Affiliates and product owners: If you keep your eyes on only one metric, it should be earnings per click.
If you’re not studying this metric, if you don’t know how EPC’s are calculated, and if you aren’t using it strategically to influence your business decisions, then you are leaving money on the table.
Earnings per Click (EPC) doesn’t care how high your conversion rate is, the number of clicks you generate or how much you get paid.
This metric cuts through the statistical clutter and gives you the exact amount of money you can expect to receive for each click you send to an offer.
The key is, whether you are acting as an affiliate or purchasing clicks.
In the case of acting as an affiliate, you already have a good idea of how much traffic you can drive from your list.
If you can routinely send 300 people to an offer, then all else being equal, knowing the EPC can tell you which offer to promote.
For example, if one offer is paying $1.22 per click, and the other offer is paying $4.81 per click, it makes it pretty clear which offer you should spend your time on.
And as a product owner purchasing clicks, you can compare the cost per click to the earnings per click to determine if buying clicks will make or lose you money.
Calculating earnings per click works like this: Net profit per click = earnings per click – cost per click.
Forget conversion rates, click-through rates, and payouts. If your earnings per click are higher than your cost per click, you’re making money.
Most advertising platforms will provide you with the cost per click or a way to calculate it. And most affiliate platforms will also tell you the earnings per click.
Of course, if you’re promoting your product, you’ll need to determine your approximate earnings per click. This isn’t merely the money you earn from the initial promotion.
When you purchase advertising and make sales, you are building your list of buyers.
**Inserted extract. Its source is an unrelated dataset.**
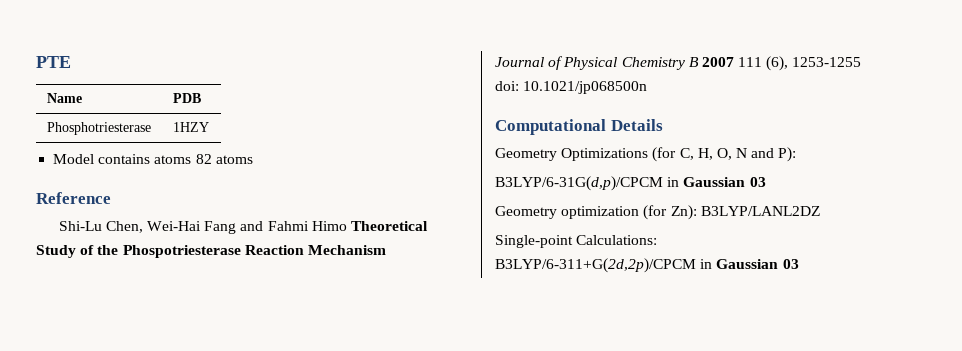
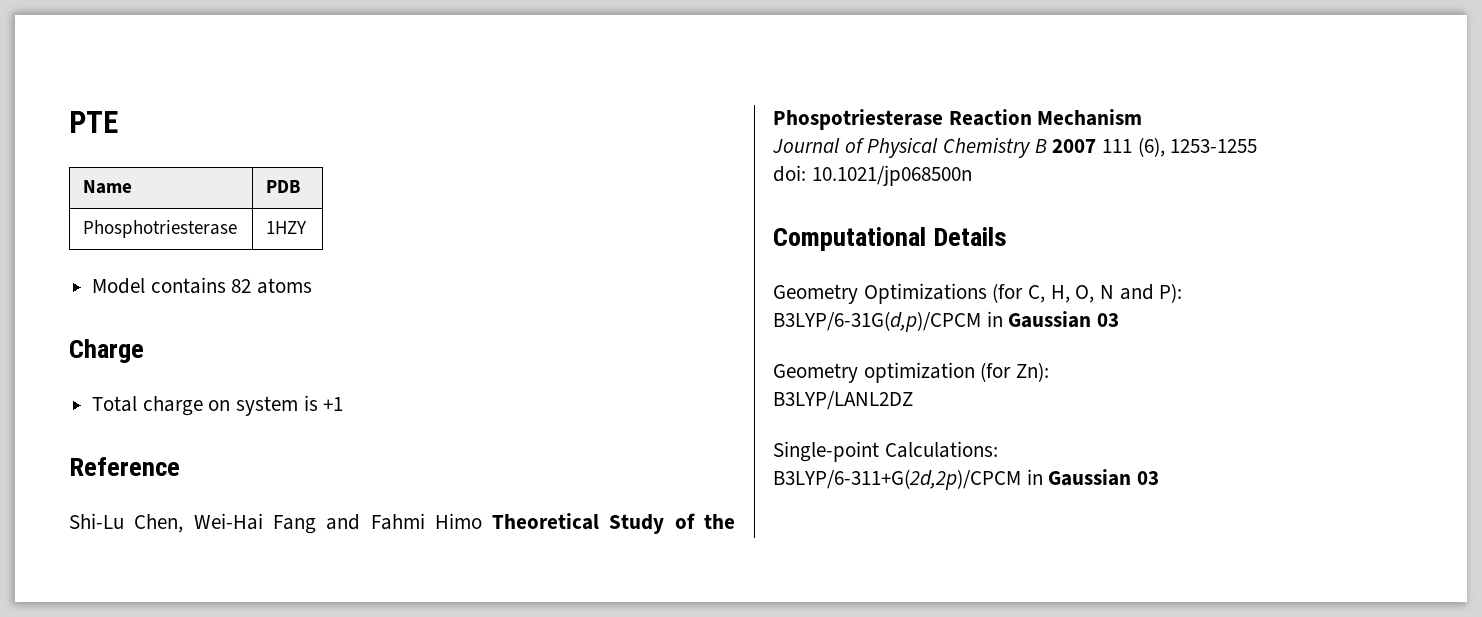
[154,155,192,164] atoms -> (226, 285) none
(253, 159) none -> [69,339,144,363] [92,395,344,416] // Charge // Total charge on system is +1
(697, 212) none -> (1050, 372) //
Some of these buyers will continue to make purchases in the future, and adding this factor to your earnings per click will allow you to pay more money per click while still staying in profit.
Of course, if finances are tight, you’ll want to make more upfront on your clicks than you spend. But once you’ve banked some profits, you’ll be able to use that money to increase the price you pay for clicks as needed, thereby growing your list of buyers even faster.
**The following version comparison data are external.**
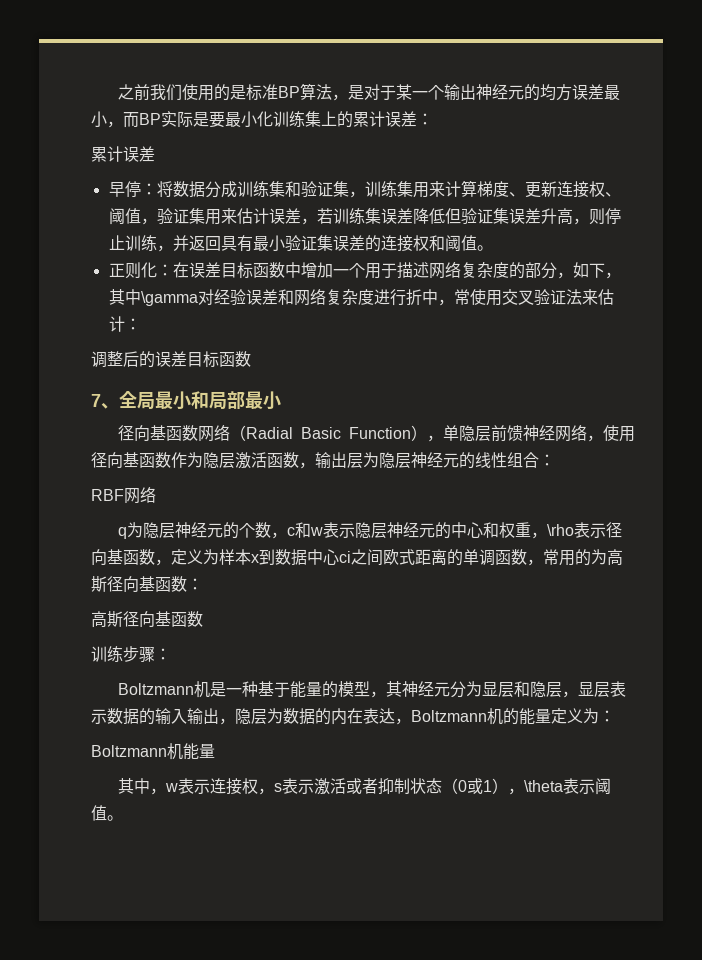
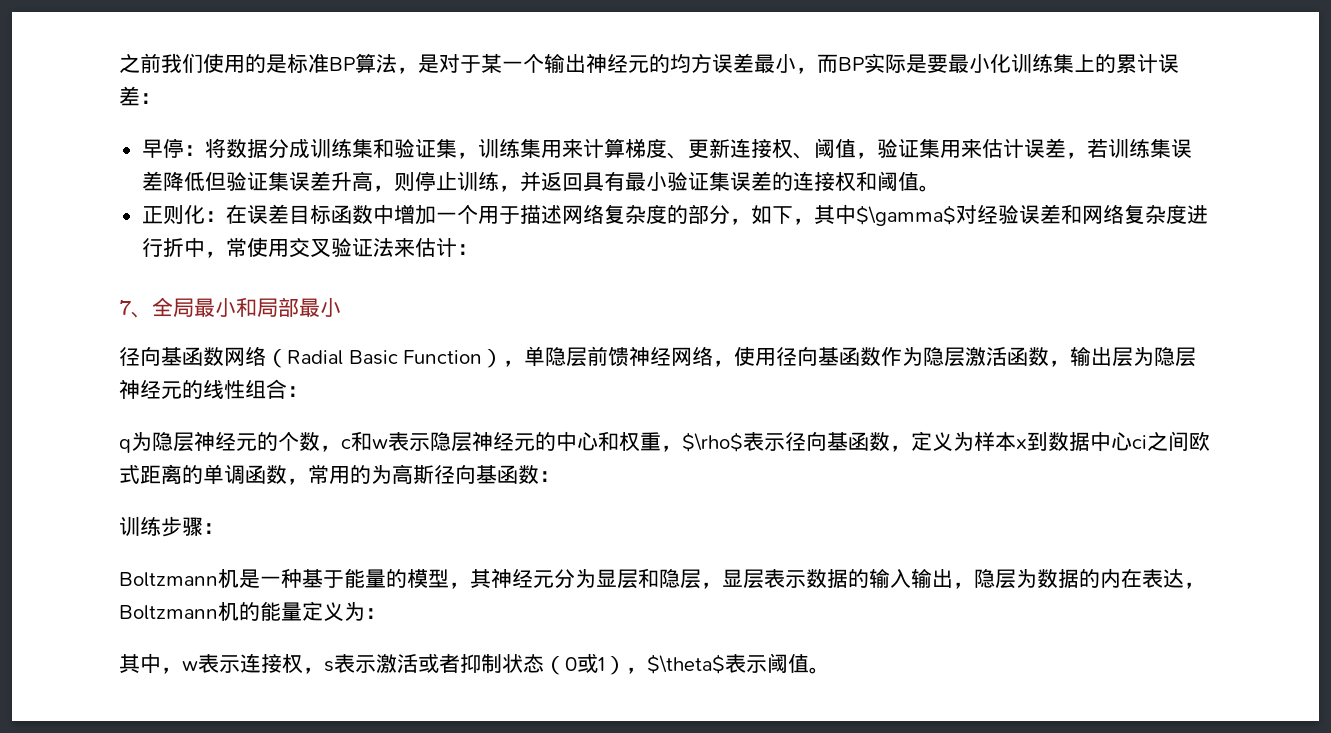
[91,146,155,162] // 累计误差 -> (161, 98) none
[140,291,198,306] \gamma -> [855,205,956,226] $\gamma$
[91,351,251,368] // 调整后的误差目标函数 -> (478, 249) none
[91,486,156,504] // RBF网络 -> (308, 391) none
[546,524,574,536] \rho -> [682,432,743,452] $\rho$
[91,611,203,628] // 高斯径向基函数 -> (560, 476) none
[91,743,215,760] // Boltzmann机能量 -> (386, 613) none
[523,780,563,792] \theta -> [647,654,725,674] $\theta$

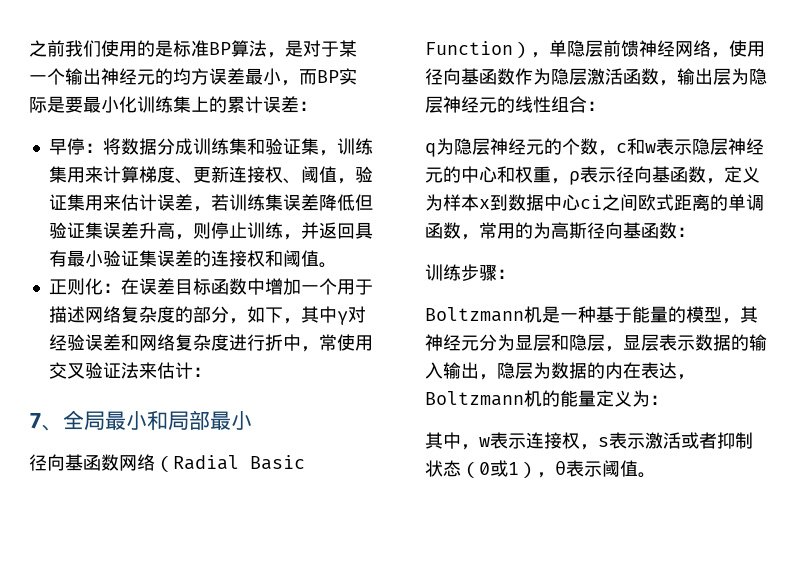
[855,205,956,226] $\gamma$ -> [336,311,348,325] γ
[682,432,743,452] $\rho$ -> [569,171,580,185] ρ
[647,654,725,674] $\theta$ -> [555,461,566,475] θ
And if you also capture email addresses of people who visited your sales page but didn’t buy, and if some of those go on to become buyers later, these are additional profits you can factor into your calculations.
To calculate earnings per click (EPC) take the total revenues you have generated over time, and then divide that by the number of clicks you have generated for that same period.
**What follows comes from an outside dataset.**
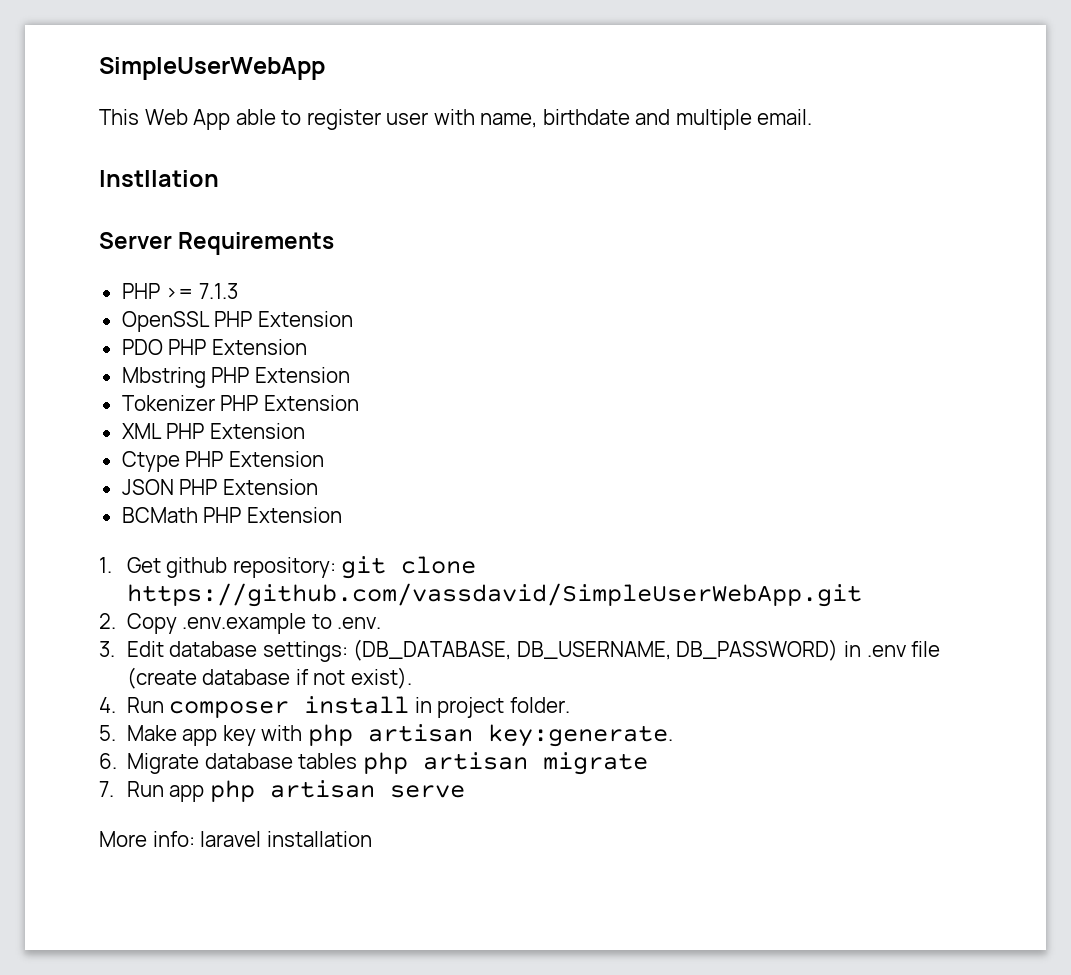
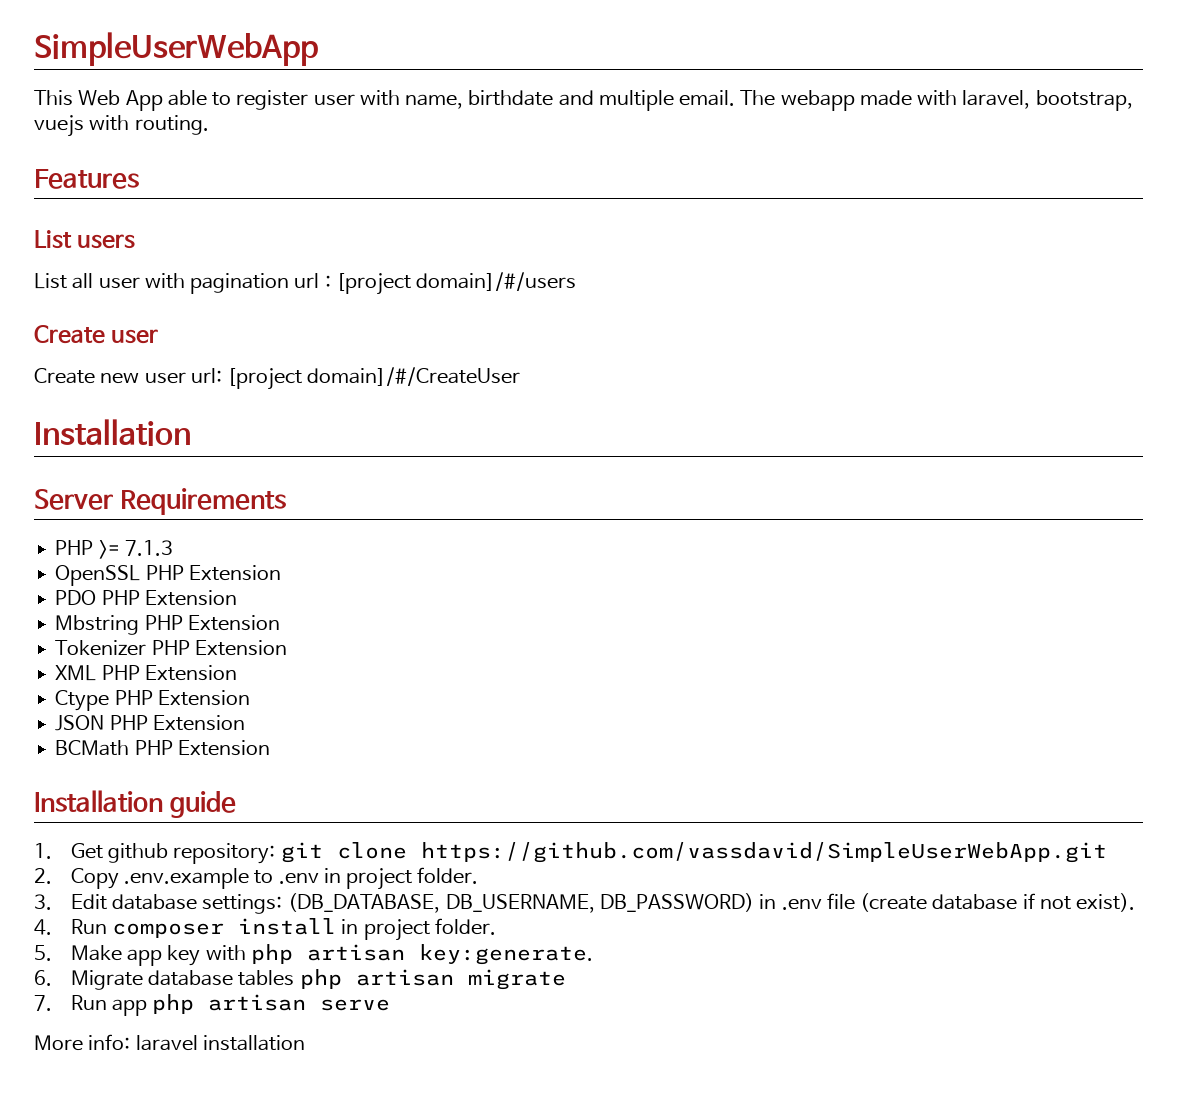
[99,170,219,187] // Instllation -> [740,90,1133,111] [34,115,209,137] [34,169,139,189] [34,230,136,249] [34,272,577,295] [34,325,159,344] [34,367,521,390] [34,419,191,446] The webapp made with laravel, bootstrap, vuejs with routing. // Features // List users // List all user with pagination url : [project domain]/#/users // Create user // Create new user url: [project domain]/#/CreateUser // Installation
(342, 515) none -> [34,790,237,818] // Installation guide
[337,617,382,629] .env. -> [278,867,479,890] .env in project folder.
This is an estimate of what you can expect each click you are generating to a product in earnings.
3 Tips For Earnings Per Click Campaigns:
1: Be Smarter. If a network approaches you with an offer that has a higher payout, it looks good. But in reality, it means nothing.
Yes, the payout is higher, but what if the conversion rate is lower? You could be losing money by going with the new network.
But if your EPC is higher on the network than the old, you are now making more money.
Conversion rate doesn’t matter, and the payout doesn’t matter. EPC does matter.
2: Test Faster. Having only one metric to use as your baseline to measure performance makes split-testing super easy.
Forget tedious calculations and focus solely on earnings per click to save time and make more money.
3: Feel Safer. Fraud happens in the marketing world.
But when you have a close eye on EPC, you are empowered and in control of performance.
And if the EPC suddenly drops, you can change out links or switch networks in minutes.
Stop getting lost in numbers and metrics and instead focus on your EPC. It’s simpler, faster, and most of all, more accurate than any other parameter in determining your profit.